▶ **TASK DESCRIPTION**
Copy each of the following entries back without change.

▶ **EXERCISE MATERIALS**

___

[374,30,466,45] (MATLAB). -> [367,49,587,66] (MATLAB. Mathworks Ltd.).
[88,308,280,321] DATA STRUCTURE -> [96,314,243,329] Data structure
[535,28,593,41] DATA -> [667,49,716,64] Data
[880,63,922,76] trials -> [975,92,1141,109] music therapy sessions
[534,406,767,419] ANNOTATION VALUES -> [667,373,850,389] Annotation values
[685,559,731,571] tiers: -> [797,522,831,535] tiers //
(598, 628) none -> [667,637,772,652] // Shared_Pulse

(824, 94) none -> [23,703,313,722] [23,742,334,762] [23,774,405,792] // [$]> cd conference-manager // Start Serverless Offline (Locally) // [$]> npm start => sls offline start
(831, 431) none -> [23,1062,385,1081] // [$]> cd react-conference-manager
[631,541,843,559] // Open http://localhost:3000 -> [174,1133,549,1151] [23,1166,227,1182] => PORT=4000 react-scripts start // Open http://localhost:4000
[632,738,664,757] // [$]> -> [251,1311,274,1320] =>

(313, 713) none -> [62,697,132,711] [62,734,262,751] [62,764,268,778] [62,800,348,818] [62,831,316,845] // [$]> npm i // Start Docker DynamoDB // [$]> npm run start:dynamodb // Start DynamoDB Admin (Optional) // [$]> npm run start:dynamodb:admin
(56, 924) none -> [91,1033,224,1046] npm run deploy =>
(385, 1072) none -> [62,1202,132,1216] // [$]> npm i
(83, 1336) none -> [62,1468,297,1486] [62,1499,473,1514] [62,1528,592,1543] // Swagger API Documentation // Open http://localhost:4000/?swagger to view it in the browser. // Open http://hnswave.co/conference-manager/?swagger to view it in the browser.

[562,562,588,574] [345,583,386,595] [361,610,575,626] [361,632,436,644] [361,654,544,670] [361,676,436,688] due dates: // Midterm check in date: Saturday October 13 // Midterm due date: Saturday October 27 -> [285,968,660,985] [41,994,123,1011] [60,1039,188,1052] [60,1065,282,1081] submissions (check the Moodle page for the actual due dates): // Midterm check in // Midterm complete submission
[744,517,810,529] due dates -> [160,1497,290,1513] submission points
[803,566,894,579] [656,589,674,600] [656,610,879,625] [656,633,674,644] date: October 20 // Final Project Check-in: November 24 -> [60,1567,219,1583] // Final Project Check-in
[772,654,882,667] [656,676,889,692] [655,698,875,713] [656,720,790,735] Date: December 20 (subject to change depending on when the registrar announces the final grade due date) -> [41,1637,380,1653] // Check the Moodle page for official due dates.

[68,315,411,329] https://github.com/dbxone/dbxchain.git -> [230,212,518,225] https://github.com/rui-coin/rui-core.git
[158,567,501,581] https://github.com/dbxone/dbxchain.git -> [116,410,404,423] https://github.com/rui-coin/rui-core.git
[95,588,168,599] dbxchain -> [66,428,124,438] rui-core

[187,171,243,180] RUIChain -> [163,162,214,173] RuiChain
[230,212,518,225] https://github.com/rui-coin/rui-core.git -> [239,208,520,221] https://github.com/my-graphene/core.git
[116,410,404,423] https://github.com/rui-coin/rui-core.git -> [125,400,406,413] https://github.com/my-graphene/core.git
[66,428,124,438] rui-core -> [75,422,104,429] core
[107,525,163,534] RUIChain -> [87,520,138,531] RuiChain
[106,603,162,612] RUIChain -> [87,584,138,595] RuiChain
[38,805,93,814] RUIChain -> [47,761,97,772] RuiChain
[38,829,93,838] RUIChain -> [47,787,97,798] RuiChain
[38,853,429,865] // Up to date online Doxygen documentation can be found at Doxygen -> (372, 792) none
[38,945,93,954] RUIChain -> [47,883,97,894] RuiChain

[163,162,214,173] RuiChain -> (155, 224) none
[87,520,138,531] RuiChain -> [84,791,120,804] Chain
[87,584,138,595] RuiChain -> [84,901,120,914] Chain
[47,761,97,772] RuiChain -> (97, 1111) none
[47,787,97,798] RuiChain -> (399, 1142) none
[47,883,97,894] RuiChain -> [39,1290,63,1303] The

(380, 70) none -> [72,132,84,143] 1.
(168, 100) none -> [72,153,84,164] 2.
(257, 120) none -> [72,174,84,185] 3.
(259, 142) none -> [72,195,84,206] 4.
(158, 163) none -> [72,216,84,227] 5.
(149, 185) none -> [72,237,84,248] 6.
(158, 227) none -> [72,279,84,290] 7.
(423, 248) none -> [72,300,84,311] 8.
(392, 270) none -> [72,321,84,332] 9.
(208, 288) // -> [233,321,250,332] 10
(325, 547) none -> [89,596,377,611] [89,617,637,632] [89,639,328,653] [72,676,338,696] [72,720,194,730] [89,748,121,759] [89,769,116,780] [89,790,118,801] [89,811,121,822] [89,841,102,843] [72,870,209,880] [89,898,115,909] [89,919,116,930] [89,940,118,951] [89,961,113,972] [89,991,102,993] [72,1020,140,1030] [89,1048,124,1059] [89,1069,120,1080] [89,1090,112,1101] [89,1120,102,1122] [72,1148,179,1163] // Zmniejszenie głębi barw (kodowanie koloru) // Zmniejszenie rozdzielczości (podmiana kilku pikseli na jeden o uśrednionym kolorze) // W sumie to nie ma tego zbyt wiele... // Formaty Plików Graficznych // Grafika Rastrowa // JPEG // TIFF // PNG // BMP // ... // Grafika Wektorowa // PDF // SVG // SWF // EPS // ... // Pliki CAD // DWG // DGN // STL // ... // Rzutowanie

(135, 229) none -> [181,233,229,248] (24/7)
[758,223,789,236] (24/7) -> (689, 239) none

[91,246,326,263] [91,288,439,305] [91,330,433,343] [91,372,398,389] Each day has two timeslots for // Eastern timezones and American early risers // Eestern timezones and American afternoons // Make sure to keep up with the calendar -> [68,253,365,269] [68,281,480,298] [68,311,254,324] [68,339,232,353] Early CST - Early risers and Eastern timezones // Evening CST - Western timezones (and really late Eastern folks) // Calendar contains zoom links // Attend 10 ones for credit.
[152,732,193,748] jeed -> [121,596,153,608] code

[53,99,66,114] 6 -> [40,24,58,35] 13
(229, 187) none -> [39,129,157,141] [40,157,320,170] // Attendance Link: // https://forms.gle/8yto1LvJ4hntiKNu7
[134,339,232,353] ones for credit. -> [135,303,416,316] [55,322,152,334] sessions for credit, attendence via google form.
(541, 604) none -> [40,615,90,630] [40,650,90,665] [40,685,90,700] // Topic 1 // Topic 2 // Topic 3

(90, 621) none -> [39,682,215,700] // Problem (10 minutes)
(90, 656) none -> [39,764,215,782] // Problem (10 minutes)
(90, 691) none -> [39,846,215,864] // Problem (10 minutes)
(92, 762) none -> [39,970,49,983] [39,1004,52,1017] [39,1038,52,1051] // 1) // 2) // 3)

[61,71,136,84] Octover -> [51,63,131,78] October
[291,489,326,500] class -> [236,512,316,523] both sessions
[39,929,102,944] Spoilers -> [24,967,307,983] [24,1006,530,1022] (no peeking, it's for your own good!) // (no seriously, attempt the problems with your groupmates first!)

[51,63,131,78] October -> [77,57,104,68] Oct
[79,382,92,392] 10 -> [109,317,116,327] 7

___

▶ **TASK RESULT**
[374,30,466,45] (MATLAB). -> [367,49,587,66] (MATLAB. Mathworks Ltd.).
[88,308,280,321] DATA STRUCTURE -> [96,314,243,329] Data structure
[535,28,593,41] DATA -> [667,49,716,64] Data
[880,63,922,76] trials -> [975,92,1141,109] music therapy sessions
[534,406,767,419] ANNOTATION VALUES -> [667,373,850,389] Annotation values
[685,559,731,571] tiers: -> [797,522,831,535] tiers //
(598, 628) none -> [667,637,772,652] // Shared_Pulse

(824, 94) none -> [23,703,313,722] [23,742,334,762] [23,774,405,792] // [$]> cd conference-manager // Start Serverless Offline (Locally) // [$]> npm start => sls offline start
(831, 431) none -> [23,1062,385,1081] // [$]> cd react-conference-manager
[631,541,843,559] // Open http://localhost:3000 -> [174,1133,549,1151] [23,1166,227,1182] => PORT=4000 react-scripts start // Open http://localhost:4000
[632,738,664,757] // [$]> -> [251,1311,274,1320] =>

(313, 713) none -> [62,697,132,711] [62,734,262,751] [62,764,268,778] [62,800,348,818] [62,831,316,845] // [$]> npm i // Start Docker DynamoDB // [$]> npm run start:dynamodb // Start DynamoDB Admin (Optional) // [$]> npm run start:dynamodb:admin
(56, 924) none -> [91,1033,224,1046] npm run deploy =>
(385, 1072) none -> [62,1202,132,1216] // [$]> npm i
(83, 1336) none -> [62,1468,297,1486] [62,1499,473,1514] [62,1528,592,1543] // Swagger API Documentation // Open http://localhost:4000/?swagger to view it in the browser. // Open http://hnswave.co/conference-manager/?swagger to view it in the browser.

[562,562,588,574] [345,583,386,595] [361,610,575,626] [361,632,436,644] [361,654,544,670] [361,676,436,688] due dates: // Midterm check in date: Saturday October 13 // Midterm due date: Saturday October 27 -> [285,968,660,985] [41,994,123,1011] [60,1039,188,1052] [60,1065,282,1081] submissions (check the Moodle page for the actual due dates): // Midterm check in // Midterm complete submission
[744,517,810,529] due dates -> [160,1497,290,1513] submission points
[803,566,894,579] [656,589,674,600] [656,610,879,625] [656,633,674,644] date: October 20 // Final Project Check-in: November 24 -> [60,1567,219,1583] // Final Project Check-in
[772,654,882,667] [656,676,889,692] [655,698,875,713] [656,720,790,735] Date: December 20 (subject to change depending on when the registrar announces the final grade due date) -> [41,1637,380,1653] // Check the Moodle page for official due dates.

[68,315,411,329] https://github.com/dbxone/dbxchain.git -> [230,212,518,225] https://github.com/rui-coin/rui-core.git
[158,567,501,581] https://github.com/dbxone/dbxchain.git -> [116,410,404,423] https://github.com/rui-coin/rui-core.git
[95,588,168,599] dbxchain -> [66,428,124,438] rui-core

[187,171,243,180] RUIChain -> [163,162,214,173] RuiChain
[230,212,518,225] https://github.com/rui-coin/rui-core.git -> [239,208,520,221] https://github.com/my-graphene/core.git
[116,410,404,423] https://github.com/rui-coin/rui-core.git -> [125,400,406,413] https://github.com/my-graphene/core.git
[66,428,124,438] rui-core -> [75,422,104,429] core
[107,525,163,534] RUIChain -> [87,520,138,531] RuiChain
[106,603,162,612] RUIChain -> [87,584,138,595] RuiChain
[38,805,93,814] RUIChain -> [47,761,97,772] RuiChain
[38,829,93,838] RUIChain -> [47,787,97,798] RuiChain
[38,853,429,865] // Up to date online Doxygen documentation can be found at Doxygen -> (372, 792) none
[38,945,93,954] RUIChain -> [47,883,97,894] RuiChain

[163,162,214,173] RuiChain -> (155, 224) none
[87,520,138,531] RuiChain -> [84,791,120,804] Chain
[87,584,138,595] RuiChain -> [84,901,120,914] Chain
[47,761,97,772] RuiChain -> (97, 1111) none
[47,787,97,798] RuiChain -> (399, 1142) none
[47,883,97,894] RuiChain -> [39,1290,63,1303] The

(380, 70) none -> [72,132,84,143] 1.
(168, 100) none -> [72,153,84,164] 2.
(257, 120) none -> [72,174,84,185] 3.
(259, 142) none -> [72,195,84,206] 4.
(158, 163) none -> [72,216,84,227] 5.
(149, 185) none -> [72,237,84,248] 6.
(158, 227) none -> [72,279,84,290] 7.
(423, 248) none -> [72,300,84,311] 8.
(392, 270) none -> [72,321,84,332] 9.
(208, 288) // -> [233,321,250,332] 10
(325, 547) none -> [89,596,377,611] [89,617,637,632] [89,639,328,653] [72,676,338,696] [72,720,194,730] [89,748,121,759] [89,769,116,780] [89,790,118,801] [89,811,121,822] [89,841,102,843] [72,870,209,880] [89,898,115,909] [89,919,116,930] [89,940,118,951] [89,961,113,972] [89,991,102,993] [72,1020,140,1030] [89,1048,124,1059] [89,1069,120,1080] [89,1090,112,1101] [89,1120,102,1122] [72,1148,179,1163] // Zmniejszenie głębi barw (kodowanie koloru) // Zmniejszenie rozdzielczości (podmiana kilku pikseli na jeden o uśrednionym kolorze) // W sumie to nie ma tego zbyt wiele... // Formaty Plików Graficznych // Grafika Rastrowa // JPEG // TIFF // PNG // BMP // ... // Grafika Wektorowa // PDF // SVG // SWF // EPS // ... // Pliki CAD // DWG // DGN // STL // ... // Rzutowanie

(135, 229) none -> [181,233,229,248] (24/7)
[758,223,789,236] (24/7) -> (689, 239) none

[91,246,326,263] [91,288,439,305] [91,330,433,343] [91,372,398,389] Each day has two timeslots for // Eastern timezones and American early risers // Eestern timezones and American afternoons // Make sure to keep up with the calendar -> [68,253,365,269] [68,281,480,298] [68,311,254,324] [68,339,232,353] Early CST - Early risers and Eastern timezones // Evening CST - Western timezones (and really late Eastern folks) // Calendar contains zoom links // Attend 10 ones for credit.
[152,732,193,748] jeed -> [121,596,153,608] code

[53,99,66,114] 6 -> [40,24,58,35] 13
(229, 187) none -> [39,129,157,141] [40,157,320,170] // Attendance Link: // https://forms.gle/8yto1LvJ4hntiKNu7
[134,339,232,353] ones for credit. -> [135,303,416,316] [55,322,152,334] sessions for credit, attendence via google form.
(541, 604) none -> [40,615,90,630] [40,650,90,665] [40,685,90,700] // Topic 1 // Topic 2 // Topic 3

(90, 621) none -> [39,682,215,700] // Problem (10 minutes)
(90, 656) none -> [39,764,215,782] // Problem (10 minutes)
(90, 691) none -> [39,846,215,864] // Problem (10 minutes)
(92, 762) none -> [39,970,49,983] [39,1004,52,1017] [39,1038,52,1051] // 1) // 2) // 3)

[61,71,136,84] Octover -> [51,63,131,78] October
[291,489,326,500] class -> [236,512,316,523] both sessions
[39,929,102,944] Spoilers -> [24,967,307,983] [24,1006,530,1022] (no peeking, it's for your own good!) // (no seriously, attempt the problems with your groupmates first!)

[51,63,131,78] October -> [77,57,104,68] Oct
[79,382,92,392] 10 -> [109,317,116,327] 7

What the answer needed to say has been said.